### WHAT THE TASK ASKS
Give a single number in reply. It is the count of lines below that contain the string "style".

(Web page edit records)

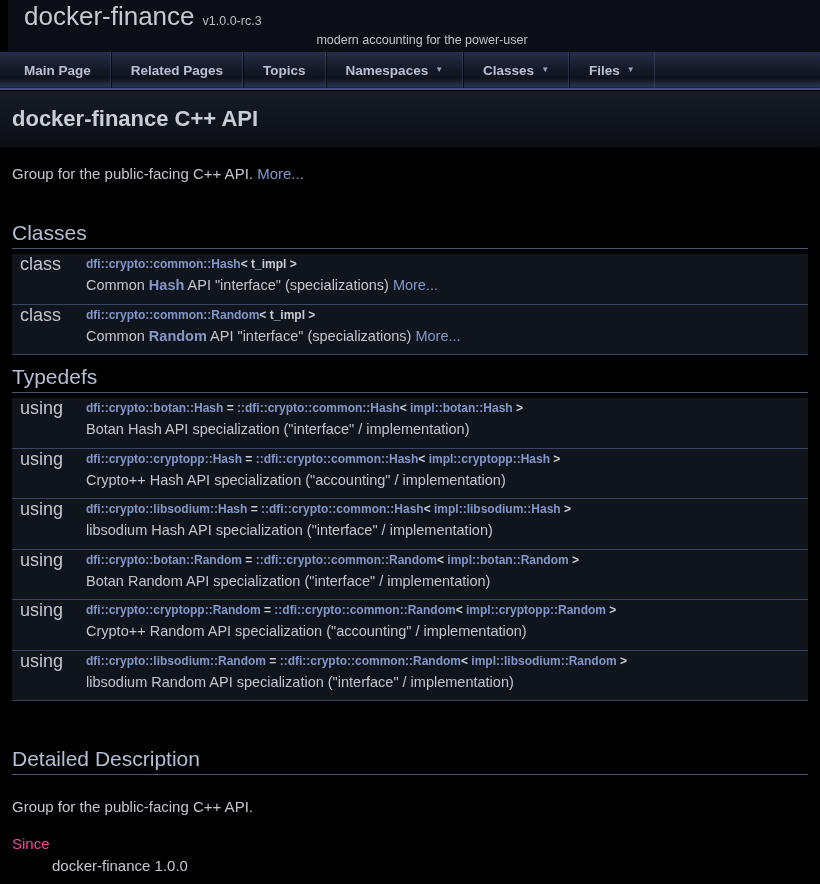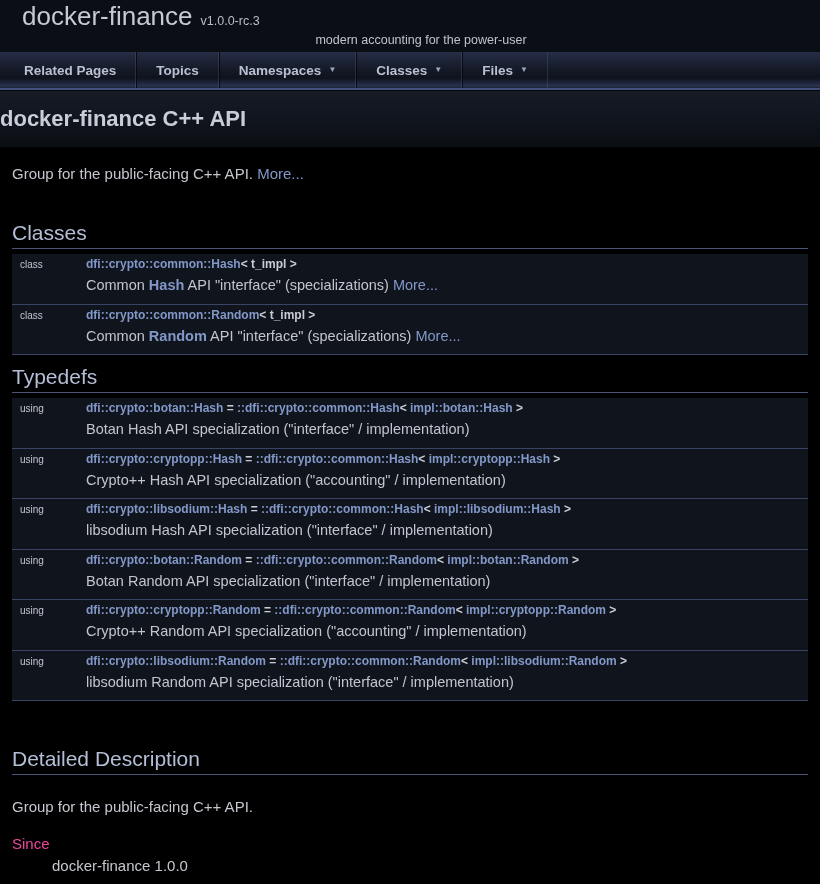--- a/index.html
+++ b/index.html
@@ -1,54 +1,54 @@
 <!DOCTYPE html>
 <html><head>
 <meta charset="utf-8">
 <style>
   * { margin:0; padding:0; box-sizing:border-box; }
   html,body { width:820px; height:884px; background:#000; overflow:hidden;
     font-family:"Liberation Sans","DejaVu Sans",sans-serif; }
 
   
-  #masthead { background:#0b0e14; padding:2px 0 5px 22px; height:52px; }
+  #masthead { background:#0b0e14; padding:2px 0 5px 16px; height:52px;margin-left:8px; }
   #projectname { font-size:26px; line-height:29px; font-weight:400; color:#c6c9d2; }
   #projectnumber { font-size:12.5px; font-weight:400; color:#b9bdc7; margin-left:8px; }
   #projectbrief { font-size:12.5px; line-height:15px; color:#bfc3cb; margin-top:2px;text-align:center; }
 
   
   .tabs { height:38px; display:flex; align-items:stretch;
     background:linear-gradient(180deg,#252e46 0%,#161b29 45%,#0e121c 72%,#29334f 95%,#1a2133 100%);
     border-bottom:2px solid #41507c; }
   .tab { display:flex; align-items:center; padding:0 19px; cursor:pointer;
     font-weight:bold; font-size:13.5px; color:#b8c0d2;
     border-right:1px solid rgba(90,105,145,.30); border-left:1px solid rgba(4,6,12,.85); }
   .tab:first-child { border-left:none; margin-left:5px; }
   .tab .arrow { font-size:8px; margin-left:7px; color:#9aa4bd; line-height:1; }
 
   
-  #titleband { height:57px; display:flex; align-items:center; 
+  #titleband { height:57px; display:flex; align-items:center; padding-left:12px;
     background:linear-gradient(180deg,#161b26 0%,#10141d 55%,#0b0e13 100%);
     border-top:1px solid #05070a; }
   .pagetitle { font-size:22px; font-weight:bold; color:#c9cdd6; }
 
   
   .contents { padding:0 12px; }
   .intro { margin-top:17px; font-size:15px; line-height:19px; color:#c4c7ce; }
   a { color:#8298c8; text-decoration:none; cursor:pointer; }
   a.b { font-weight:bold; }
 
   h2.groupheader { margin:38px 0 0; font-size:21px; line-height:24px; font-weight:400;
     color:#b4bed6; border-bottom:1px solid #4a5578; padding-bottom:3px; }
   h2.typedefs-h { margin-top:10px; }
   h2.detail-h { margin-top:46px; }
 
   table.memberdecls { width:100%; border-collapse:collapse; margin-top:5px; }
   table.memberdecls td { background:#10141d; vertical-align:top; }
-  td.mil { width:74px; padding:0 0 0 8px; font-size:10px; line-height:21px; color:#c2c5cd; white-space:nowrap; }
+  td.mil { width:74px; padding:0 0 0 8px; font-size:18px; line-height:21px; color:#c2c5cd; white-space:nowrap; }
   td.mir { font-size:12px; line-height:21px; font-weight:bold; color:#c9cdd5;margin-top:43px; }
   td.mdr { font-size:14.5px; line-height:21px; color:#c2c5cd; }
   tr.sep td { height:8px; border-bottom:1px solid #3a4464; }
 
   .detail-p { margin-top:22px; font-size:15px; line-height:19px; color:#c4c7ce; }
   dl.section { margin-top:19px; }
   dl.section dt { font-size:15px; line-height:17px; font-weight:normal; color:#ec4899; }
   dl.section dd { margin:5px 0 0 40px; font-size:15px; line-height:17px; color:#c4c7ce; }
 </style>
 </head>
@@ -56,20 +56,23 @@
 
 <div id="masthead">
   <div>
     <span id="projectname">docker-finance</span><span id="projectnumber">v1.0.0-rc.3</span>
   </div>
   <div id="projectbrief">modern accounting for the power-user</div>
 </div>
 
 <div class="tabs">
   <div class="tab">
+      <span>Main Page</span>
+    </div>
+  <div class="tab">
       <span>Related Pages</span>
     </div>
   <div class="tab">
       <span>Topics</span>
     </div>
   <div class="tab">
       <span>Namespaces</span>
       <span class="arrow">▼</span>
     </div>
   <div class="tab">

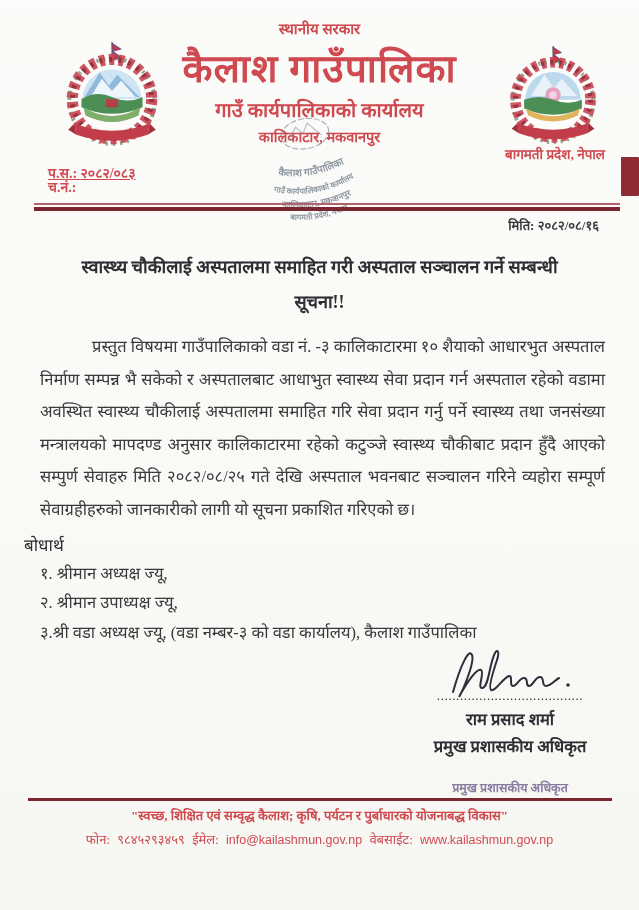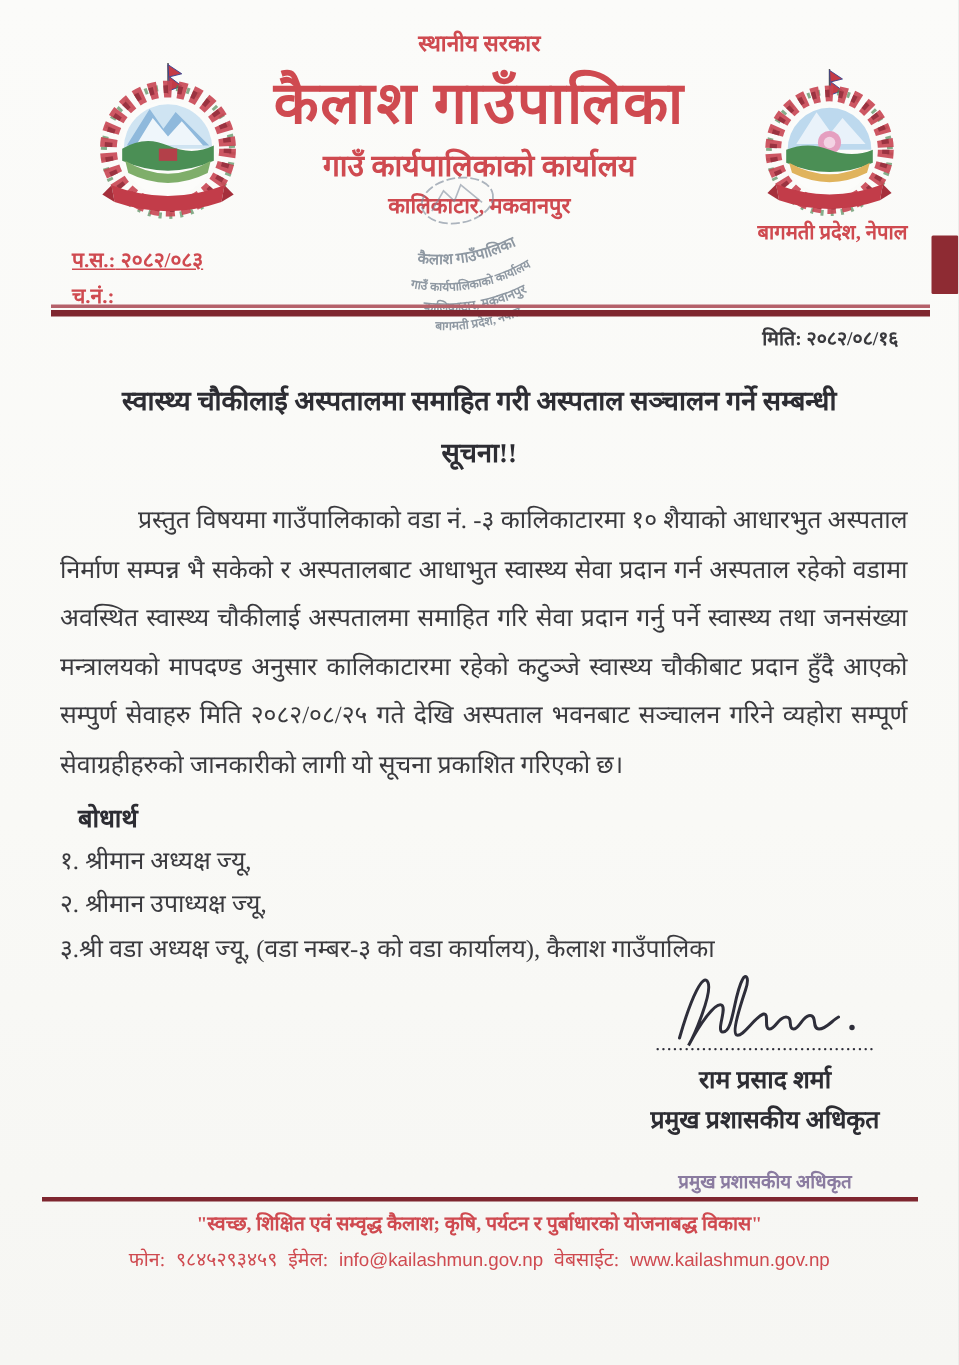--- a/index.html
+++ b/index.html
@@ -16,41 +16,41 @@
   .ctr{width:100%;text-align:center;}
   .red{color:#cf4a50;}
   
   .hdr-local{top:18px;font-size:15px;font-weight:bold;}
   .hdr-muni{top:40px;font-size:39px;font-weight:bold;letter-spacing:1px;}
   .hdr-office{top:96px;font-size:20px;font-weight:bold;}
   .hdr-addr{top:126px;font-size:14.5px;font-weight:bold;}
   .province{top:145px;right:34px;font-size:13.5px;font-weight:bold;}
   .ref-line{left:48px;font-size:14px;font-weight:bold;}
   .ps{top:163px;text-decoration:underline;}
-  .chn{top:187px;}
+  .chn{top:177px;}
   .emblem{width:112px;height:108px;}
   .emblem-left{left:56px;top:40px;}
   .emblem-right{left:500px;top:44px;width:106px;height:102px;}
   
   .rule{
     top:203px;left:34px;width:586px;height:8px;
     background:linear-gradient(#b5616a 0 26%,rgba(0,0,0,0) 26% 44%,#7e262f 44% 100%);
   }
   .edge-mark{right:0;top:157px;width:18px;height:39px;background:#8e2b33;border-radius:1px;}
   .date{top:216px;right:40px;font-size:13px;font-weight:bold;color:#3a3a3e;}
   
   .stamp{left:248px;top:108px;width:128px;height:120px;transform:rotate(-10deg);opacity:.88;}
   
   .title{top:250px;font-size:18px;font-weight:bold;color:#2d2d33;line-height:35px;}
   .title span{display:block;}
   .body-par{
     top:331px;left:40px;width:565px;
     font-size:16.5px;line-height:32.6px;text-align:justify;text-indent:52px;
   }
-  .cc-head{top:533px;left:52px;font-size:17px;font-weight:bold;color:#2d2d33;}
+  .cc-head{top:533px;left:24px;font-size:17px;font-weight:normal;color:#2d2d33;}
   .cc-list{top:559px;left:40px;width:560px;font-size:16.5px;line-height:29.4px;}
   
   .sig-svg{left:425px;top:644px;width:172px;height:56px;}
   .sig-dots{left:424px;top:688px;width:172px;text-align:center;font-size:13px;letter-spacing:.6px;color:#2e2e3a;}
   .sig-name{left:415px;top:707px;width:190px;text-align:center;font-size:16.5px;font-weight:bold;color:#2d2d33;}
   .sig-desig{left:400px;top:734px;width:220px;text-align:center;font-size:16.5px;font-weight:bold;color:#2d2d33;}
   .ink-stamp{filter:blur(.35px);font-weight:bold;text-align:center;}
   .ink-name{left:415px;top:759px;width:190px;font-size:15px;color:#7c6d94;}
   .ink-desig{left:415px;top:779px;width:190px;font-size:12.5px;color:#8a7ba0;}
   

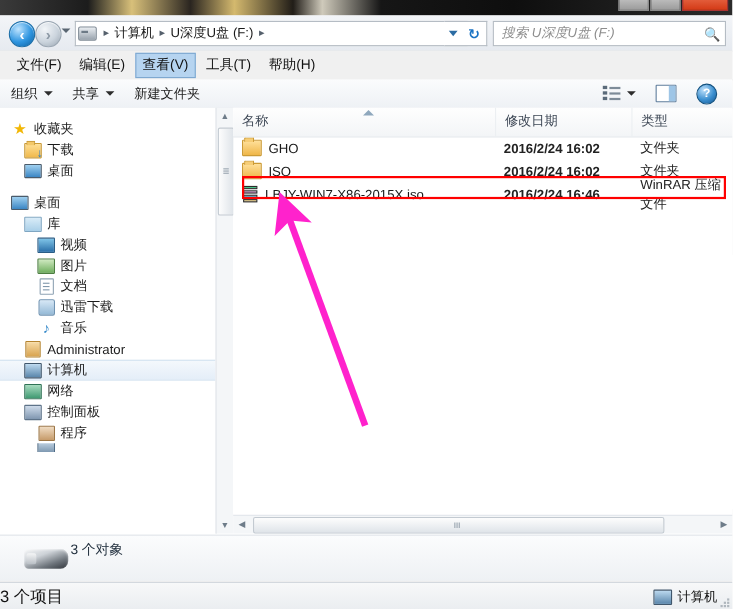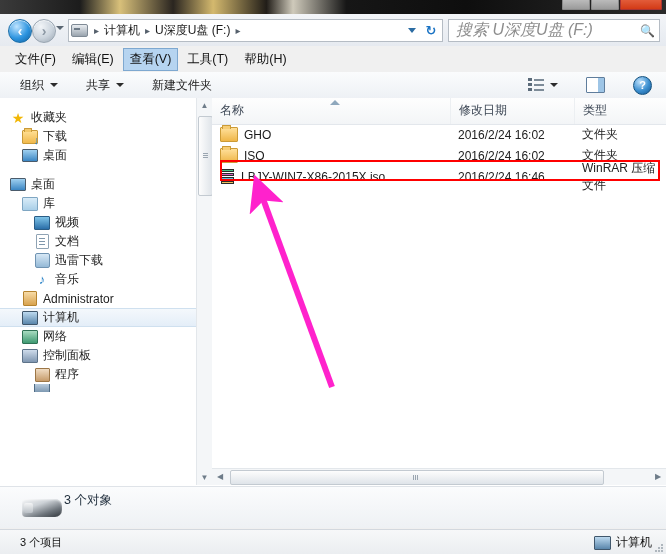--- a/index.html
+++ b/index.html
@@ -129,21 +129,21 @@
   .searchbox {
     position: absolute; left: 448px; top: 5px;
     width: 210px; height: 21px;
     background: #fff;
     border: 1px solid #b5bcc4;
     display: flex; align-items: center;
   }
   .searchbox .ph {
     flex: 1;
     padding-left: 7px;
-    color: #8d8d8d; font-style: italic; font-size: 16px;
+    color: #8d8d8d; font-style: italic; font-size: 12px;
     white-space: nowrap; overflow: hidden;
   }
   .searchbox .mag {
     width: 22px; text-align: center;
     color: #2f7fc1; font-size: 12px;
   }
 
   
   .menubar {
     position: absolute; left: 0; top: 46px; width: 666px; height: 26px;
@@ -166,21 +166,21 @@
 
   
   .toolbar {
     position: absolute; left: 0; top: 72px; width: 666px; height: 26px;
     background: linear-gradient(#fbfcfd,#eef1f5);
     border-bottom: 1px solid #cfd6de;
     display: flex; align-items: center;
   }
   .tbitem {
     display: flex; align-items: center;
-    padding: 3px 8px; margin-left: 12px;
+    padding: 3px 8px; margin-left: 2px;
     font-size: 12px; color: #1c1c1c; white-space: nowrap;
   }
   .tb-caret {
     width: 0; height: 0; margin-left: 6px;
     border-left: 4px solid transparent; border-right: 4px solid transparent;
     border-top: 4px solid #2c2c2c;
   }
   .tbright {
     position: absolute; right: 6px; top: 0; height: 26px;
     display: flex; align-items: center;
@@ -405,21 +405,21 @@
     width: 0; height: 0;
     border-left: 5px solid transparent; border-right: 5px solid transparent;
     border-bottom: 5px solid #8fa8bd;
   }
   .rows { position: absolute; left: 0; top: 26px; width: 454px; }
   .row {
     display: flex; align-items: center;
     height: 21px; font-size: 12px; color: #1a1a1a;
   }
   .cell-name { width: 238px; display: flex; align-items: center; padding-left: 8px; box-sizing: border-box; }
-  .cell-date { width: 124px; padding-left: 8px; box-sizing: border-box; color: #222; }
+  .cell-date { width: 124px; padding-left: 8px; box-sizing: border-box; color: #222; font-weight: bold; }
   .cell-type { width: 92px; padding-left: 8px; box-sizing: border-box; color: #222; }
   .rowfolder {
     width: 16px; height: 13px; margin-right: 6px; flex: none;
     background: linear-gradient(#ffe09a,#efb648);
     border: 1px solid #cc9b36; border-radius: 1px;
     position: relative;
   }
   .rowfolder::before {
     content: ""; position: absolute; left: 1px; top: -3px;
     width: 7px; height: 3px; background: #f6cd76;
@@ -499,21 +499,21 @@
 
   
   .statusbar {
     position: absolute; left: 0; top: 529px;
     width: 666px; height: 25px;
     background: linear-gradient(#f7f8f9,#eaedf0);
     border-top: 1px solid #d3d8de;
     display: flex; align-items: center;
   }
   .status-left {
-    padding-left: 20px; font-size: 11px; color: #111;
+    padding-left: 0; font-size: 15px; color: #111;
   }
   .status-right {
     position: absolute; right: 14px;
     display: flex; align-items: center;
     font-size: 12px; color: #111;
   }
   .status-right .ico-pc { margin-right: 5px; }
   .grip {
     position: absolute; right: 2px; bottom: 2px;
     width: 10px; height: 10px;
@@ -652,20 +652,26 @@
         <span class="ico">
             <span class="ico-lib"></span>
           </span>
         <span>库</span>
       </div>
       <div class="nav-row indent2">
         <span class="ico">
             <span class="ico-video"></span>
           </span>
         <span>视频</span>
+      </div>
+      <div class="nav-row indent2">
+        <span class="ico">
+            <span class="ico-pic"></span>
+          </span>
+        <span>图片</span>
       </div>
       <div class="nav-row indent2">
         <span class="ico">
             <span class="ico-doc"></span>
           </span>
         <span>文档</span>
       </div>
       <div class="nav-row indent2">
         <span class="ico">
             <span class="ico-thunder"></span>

### ANSWER BELOW
4